Standard ML


Based on some informal notes by Robert Harper.

https://www.cse.iitd.ac.in/~suban/COL100/smltutorial.pdf


ML

Meta-Language

Chapter 2

Types

Classification of types

Atomic types

Instances are constants of the type.

Compound types

Instances are built from value constructors.

Short-hand notation for records (and tuples)

Since accessing a specific element out of a record is an often used operation, we have a notation to do that.

The syntax is like :: val <ident> = #<field> <record>, where

This is essentially same as :: val {<field>=<ident>, ...} = <record>.

val r = {name="Jack", age=34}
val fname = #name r
(*
fname = "Jack" : string
*)

(*
Recall that the following yielded the same result:

val r = {name="Jack", age=34}
val {name=fname, age=num} = r
*)

And since tuples are just a special kind of records, this notation can be used to 'index' the elements of a tuple.

In this case, the 'indexing' starts from (1 and not 0).

val t = ("one", 2, true)
val first = #1 t
val second = #2 t
val third = #3 t
(*
val first = "one" : string
val second = 2 : int
val third = true : bool
*)

Trying to access out of bounds of the record/tuple would give error though.

Equality

Variables

Value identifiers: Another name for variables in sml.

(* Value binding *)
val pi = 3.14  (* 3.14 : real *)

Variables in sml are not mere assignments.

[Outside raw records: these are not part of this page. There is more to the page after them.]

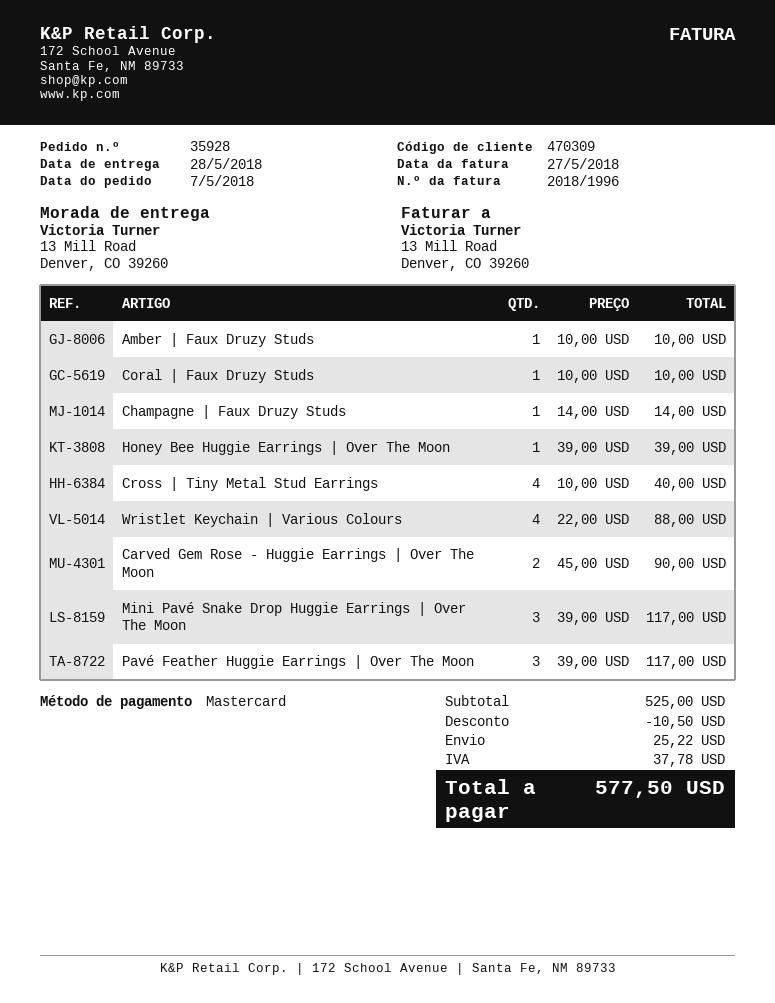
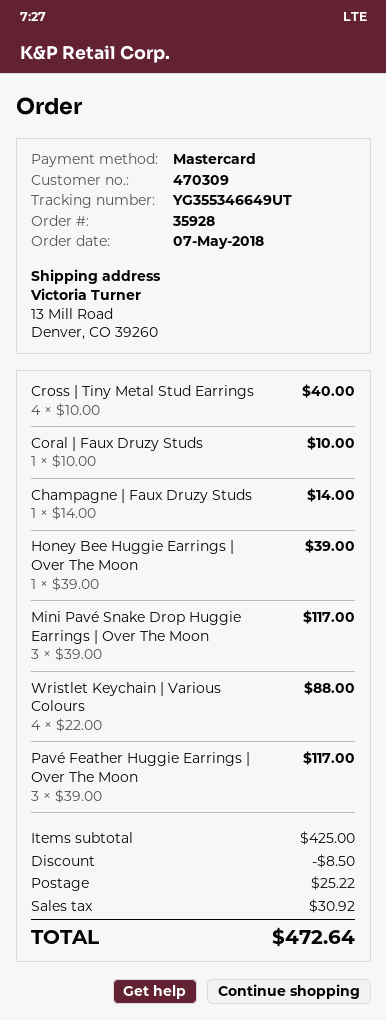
Amber | Faux Druzy Studs: 1 x 10.00 = 10.00 -> none
Carved Gem Rose - Huggie Earrings | Over The Moon: 2 x 45.00 = 90.00 -> none
subtotal: 525.00 -> 425.00
discount: 10.50 -> 8.50
tax: 37.78 -> 30.92
total: 577.50 -> 472.64

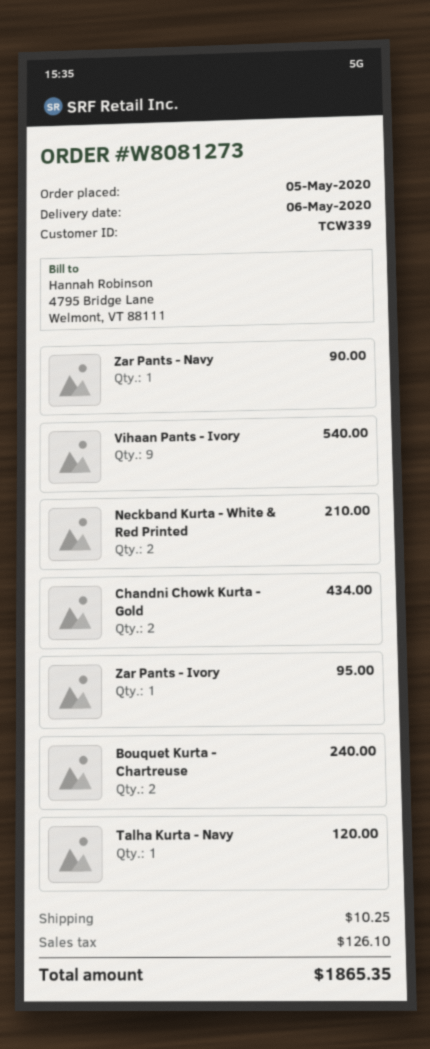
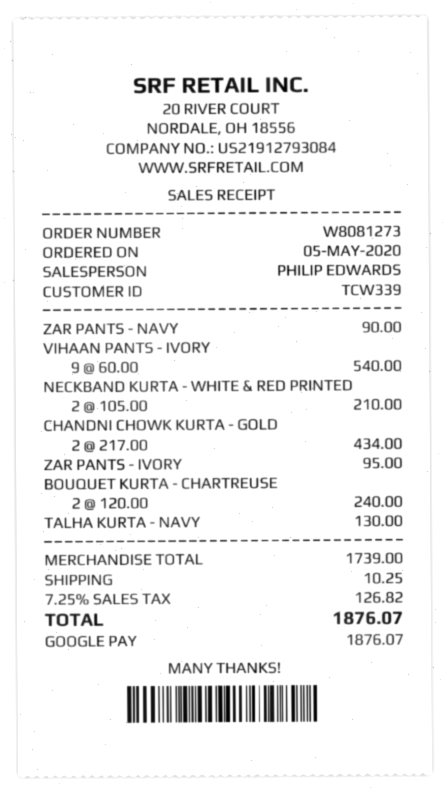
Talha Kurta - Navy: 1 for 120.00 -> 1 for 130.00
tax: 126.10 -> 126.82
total: 1865.35 -> 1876.07

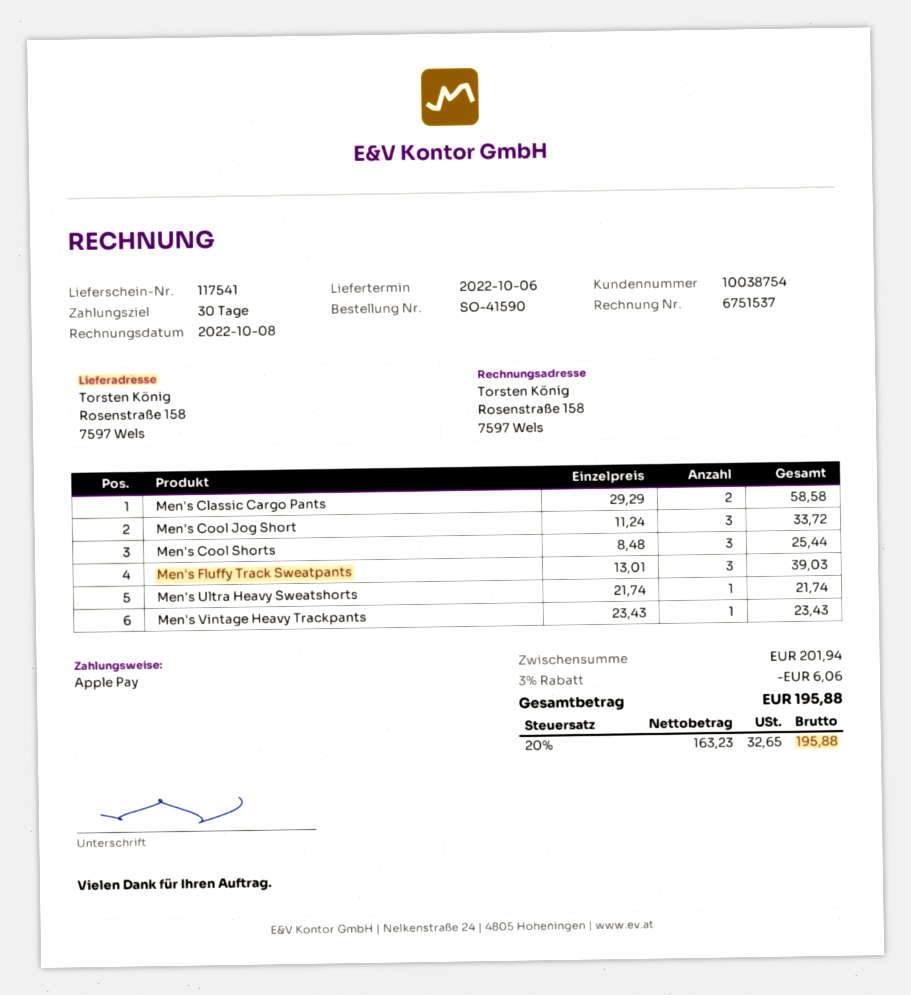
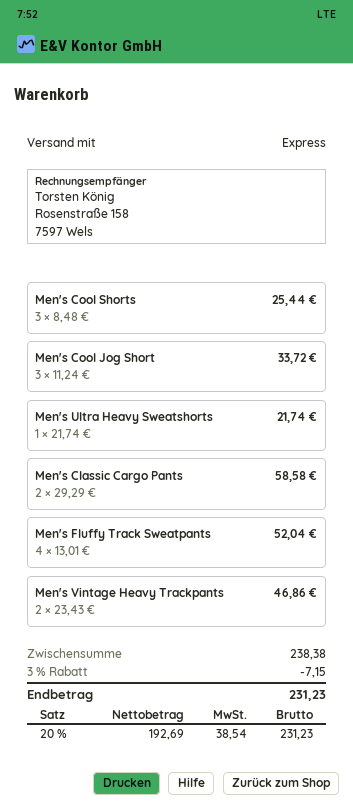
Men's Fluffy Track Sweatpants: 3 x 13.01 = 39.03 -> 4 x 13.01 = 52.04
Men's Vintage Heavy Trackpants: 1 x 23.43 = 23.43 -> 2 x 23.43 = 46.86
subtotal: 201.94 -> 238.38
discount: 3% = 6.06 -> 3% = 7.15
net: 163.23 -> 192.69
tax: 20% = 32.65 -> 20% = 38.54
total: 195.88 -> 231.23

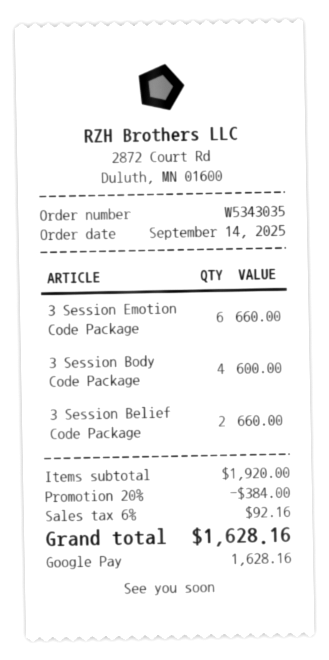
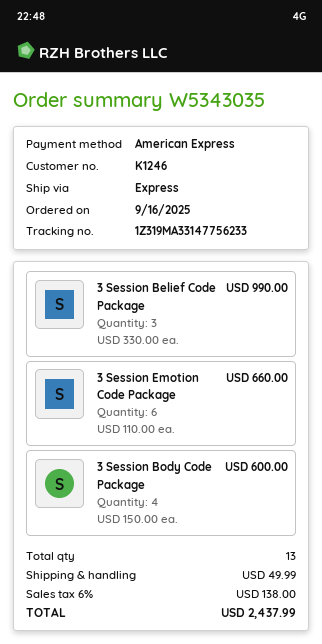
order date: 2025-09-14 -> 2025-09-16
payment method: Google Pay -> American Express
3 Session Belief Code Package: 2 for 660.00 -> 3 for 990.00
discount: 20% = 384.00 -> none
shipping: none -> 49.99
tax: 6% = 92.16 -> 6% = 138.00
total: 1628.16 -> 2437.99

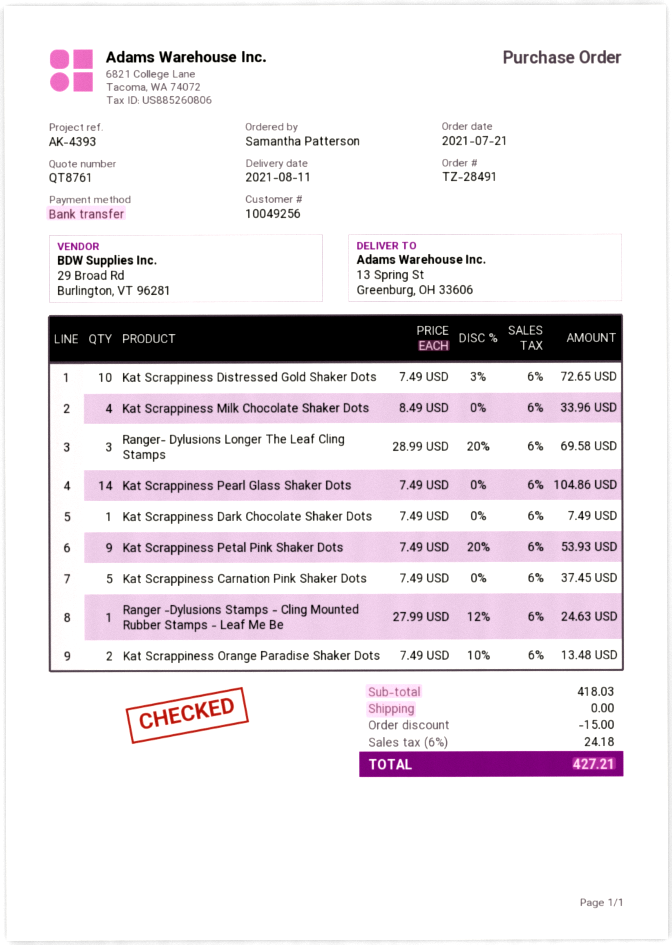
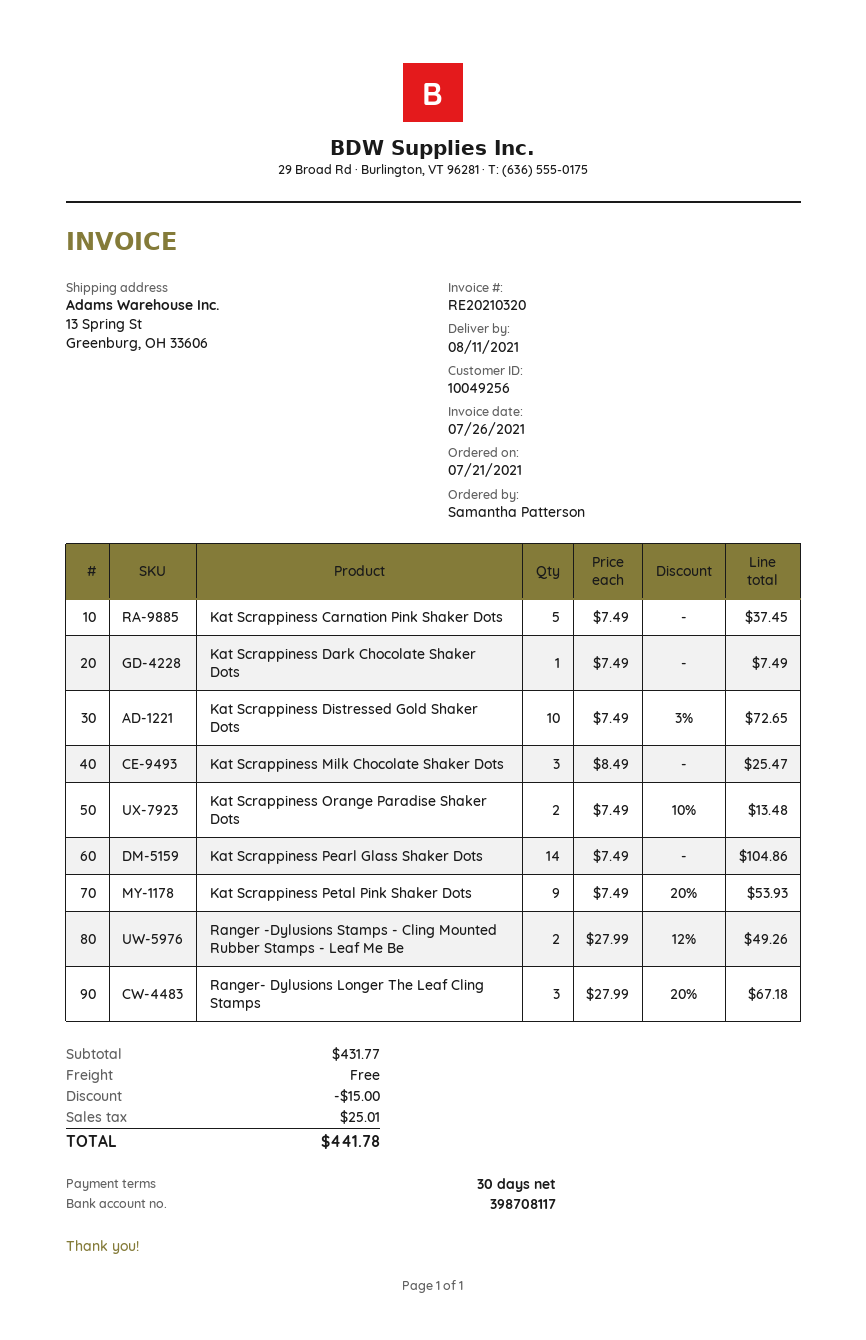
Kat Scrappiness Milk Chocolate Shaker Dots: 4 x 8.49 = 33.96 -> 3 x 8.49 = 25.47
Ranger- Dylusions Longer The Leaf Cling Stamps: 3 x 28.99 - 20% = 69.58 -> 3 x 27.99 - 20% = 67.18
Ranger -Dylusions Stamps - Cling Mounted Rubber Stamps - Leaf Me Be: 1 x 27.99 - 12% = 24.63 -> 2 x 27.99 - 12% = 49.26
subtotal: 418.03 -> 431.77
tax: 24.18 -> 25.01
total: 427.21 -> 441.78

Once an identifier is bound to a value, the value cannot be changed. Though the identifier may be rebound to another value.

val x = 1
val y = x
val x = 2
(* Even if value of [x] changed, [y] is still [1] *)

Binding multiple variables at once

Separate with an and.

val x = 10 and y = 20 and z = 30;

Notice this, though:

val x = 1
val x = true and y = x
(* Value of [y] is [1]! Not [true].
   Because that's the context at the time.
   [x] was not yet changed when y is defined as they are in the same line.
*)

Because the bindings made with the and are evaluated parallelly. The RHS of all expressions (like true and x in the above example) are evaluated first and then the resultant values are bound to the variables at once.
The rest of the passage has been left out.